Ha estado Donald Trump los últimos cuatro años tan dedicado a erosionar las instituciones democráticas de EE UU que le ha dado menos tiempo a destruir otros países que a sus predecesores. Y no es que no lo haya intentado con el recurso continuado a los drones para eliminar a los enemigos, el boicot continuado a Irán y demás países cuyos regímenes Washington no aprueba o asesinatos provocadores como el del general iraní Qasem Soleimani. Pero Trump será recordado por el daño que ha hecho a la institución que representa y a la credibilidad de la democracia en un país que siempre ha presumido de dar lecciones de esa materia.

Y ¿qué decir, por otro lado, del Partido Demócrata, tan obsesionado como los principales medios de comunicación norteamericanos de culpar exclusivamente a Rusia de la llegada de Trump a la Casa Blanca, que prefirió olvidarse de las causas endógenas de ese fenómeno?

¿Cómo se explica que el intento, finalmente fallido, de destitución de tan indigno presidente se centrara en las injerencias del Kremlin y no en las acciones anticonstitucionales del propio Trump, que el senador demócrata Chris Murphy ha calificado como “el intento más grave de derrocar la democracia” en la historia de EE UU?
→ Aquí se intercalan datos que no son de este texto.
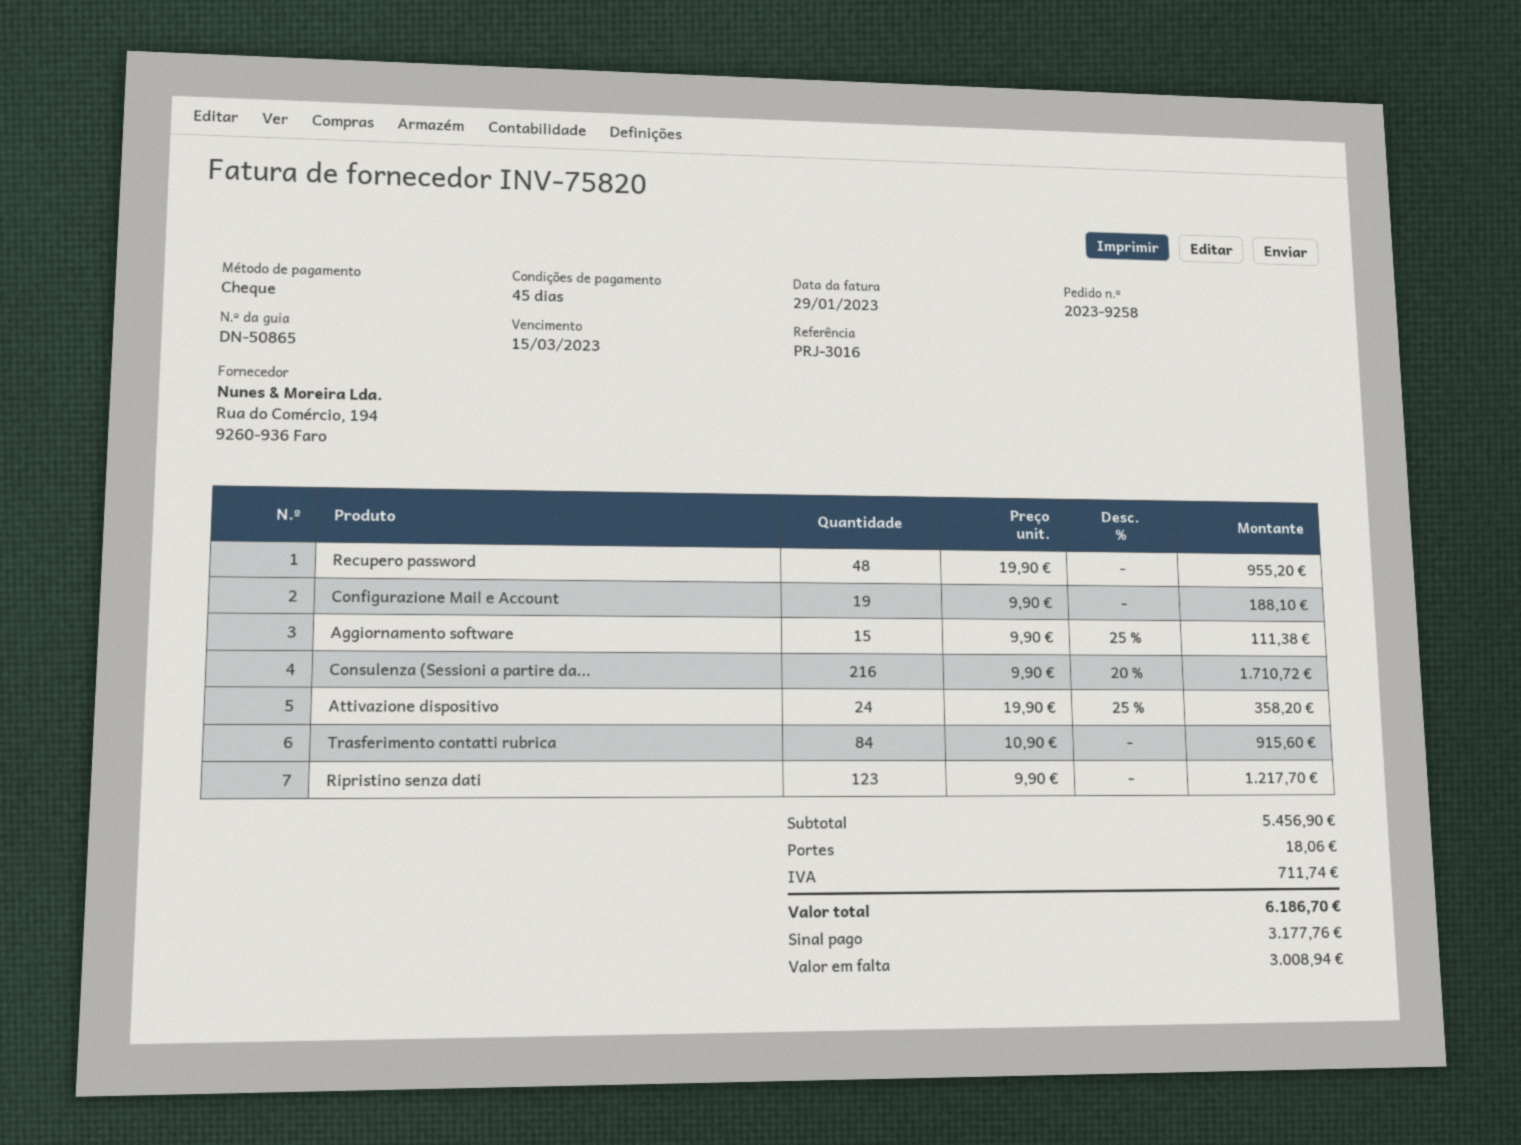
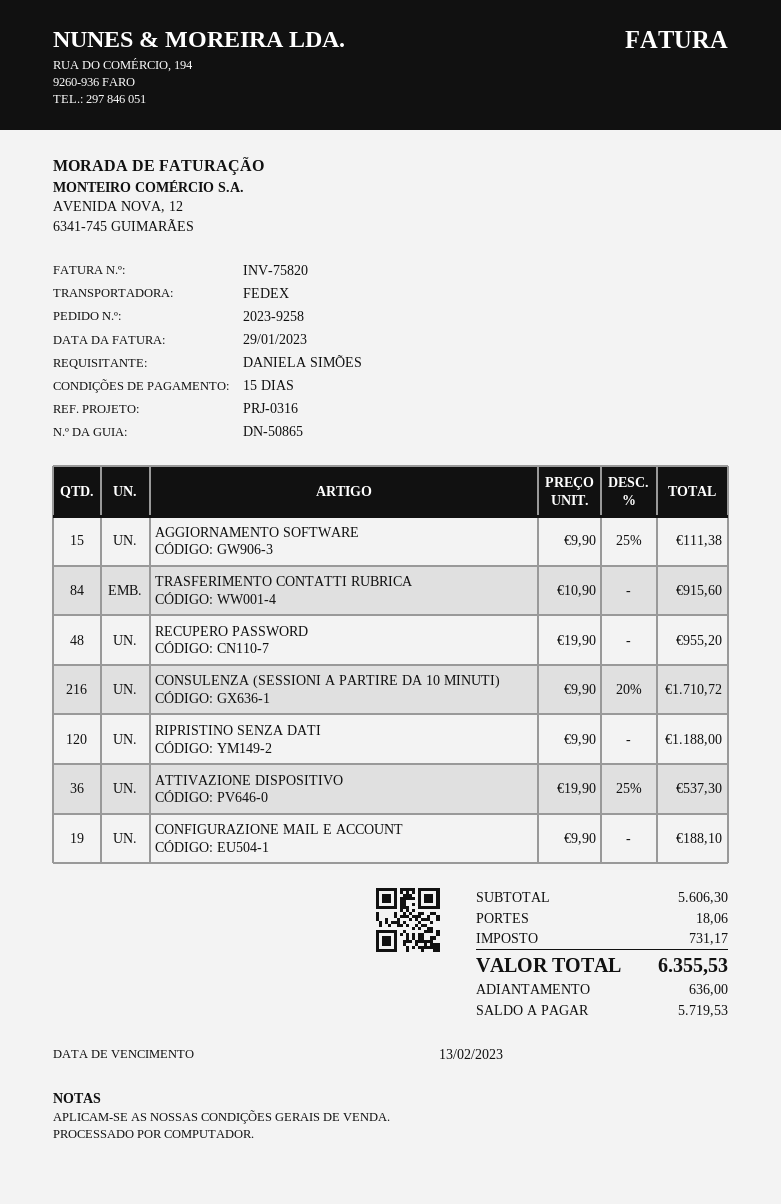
payment terms: 45 days -> 15 days
due date: 2023-03-15 -> 2023-02-13
reference: PRJ-3016 -> PRJ-0316
Attivazione dispositivo: 24 x 19.90 - 25% = 358.20 -> 36 x 19.90 - 25% = 537.30
Ripristino senza dati: 123 x 9.90 = 1217.70 -> 120 x 9.90 = 1188.00
subtotal: 5456.90 -> 5606.30
tax: 711.74 -> 731.17
total: 6186.70 -> 6355.53
deposit: 3177.76 -> 636.00
balance: 3008.94 -> 5719.53

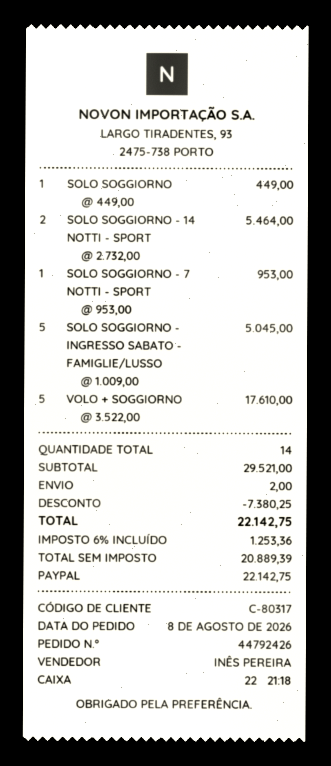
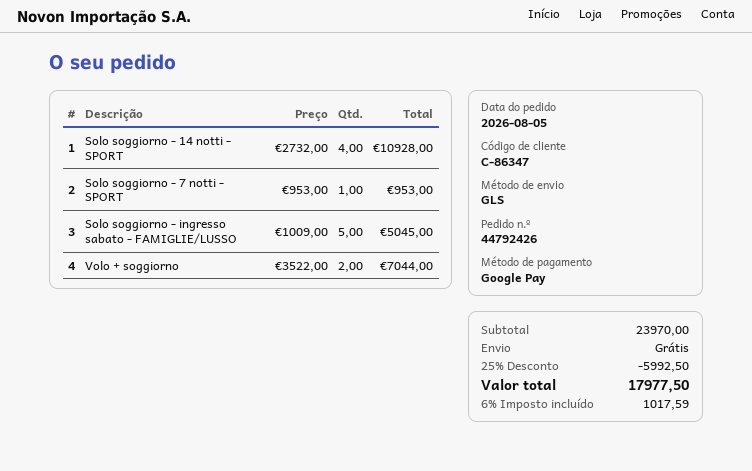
order date: 2026-08-08 -> 2026-08-05
customer number: C-80317 -> C-86347
payment method: PayPal -> Google Pay
SOLO SOGGIORNO: 1 x 449.00 = 449.00 -> none
SOLO SOGGIORNO - 14 NOTTI - SPORT: 2 x 2732.00 = 5464.00 -> 4 x 2732.00 = 10928.00
VOLO + SOGGIORNO: 5 x 3522.00 = 17610.00 -> 2 x 3522.00 = 7044.00
subtotal: 29521.00 -> 23970.00
discount: 7380.25 -> 5992.50
shipping: 2.00 -> 0.00
tax: 6% = 1253.36 -> 6% = 1017.59
total: 22142.75 -> 17977.50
¿No tienen ninguna responsabilidad los demócratas, al haber abandonado a su suerte a los millones de trabajadores víctimas de la globalización, en el surgimiento en aquel país de un estado de opinión favorable a un demagogo y mentiroso compulsivo como Trump? Un presidente que prometió en la campaña ayudar a la clase trabajadora trayendo otra vez a EE UU centenares de miles de empleos que habían ido a China y otros países de mano de obra más barata, pero que, con sus desgravaciones fiscales, terminó beneficiando sólo a las grandes empresas y a los más ricos. Un presidente que, con decenas de miles de muertos al día en su país por culpa de la pandemia y con millones de compatriotas amenazados de desahucio, ha demostrado su absoluta falta de empatía con los que sufren, dedicándose a jugar al golf en su lujosa residencia de Florida. Y que, abusando descaradamente de su cargo, que se resiste como gato panza arriba a abandonar tras perder las elecciones, ha aprovechado los últimos días de su presidencia para amnistiar a torturadores y violadores de derechos humanos, multimillonarios corruptos como su consuegro, Charles Kushner, e individuos que mintieron bajo juramento.

¿Qué decir de su ministro del Tesoro, Steve Mnuchin, ex banquero de Goldman Sachs y multimillonario, que fijó en 600 dólares el tope de ayuda que el Gobierno estaba dispuesto a dar a los golpeados por la pandemia?

Eso mientras la última ley de Defensa pedía 740.000 millones de dólares –equivalentes a 2.300 por ciudadano– con los que los que seguir alimentando su poderoso complejo militar-industrial y mantener en perfecto estado de revista el aparato militar más caro del mundo.

Por no hablar de la vergüenza de un Partido Republicano, que fue el de Abraham Lincoln, pero que se ha pasado cuatro años callando y tolerando los atropellos del estado de derecho por parte del Presidente. O de los casi 75 millones de estadounidenses que se tragaron otra vez sus mentiras y volvieron a votarle.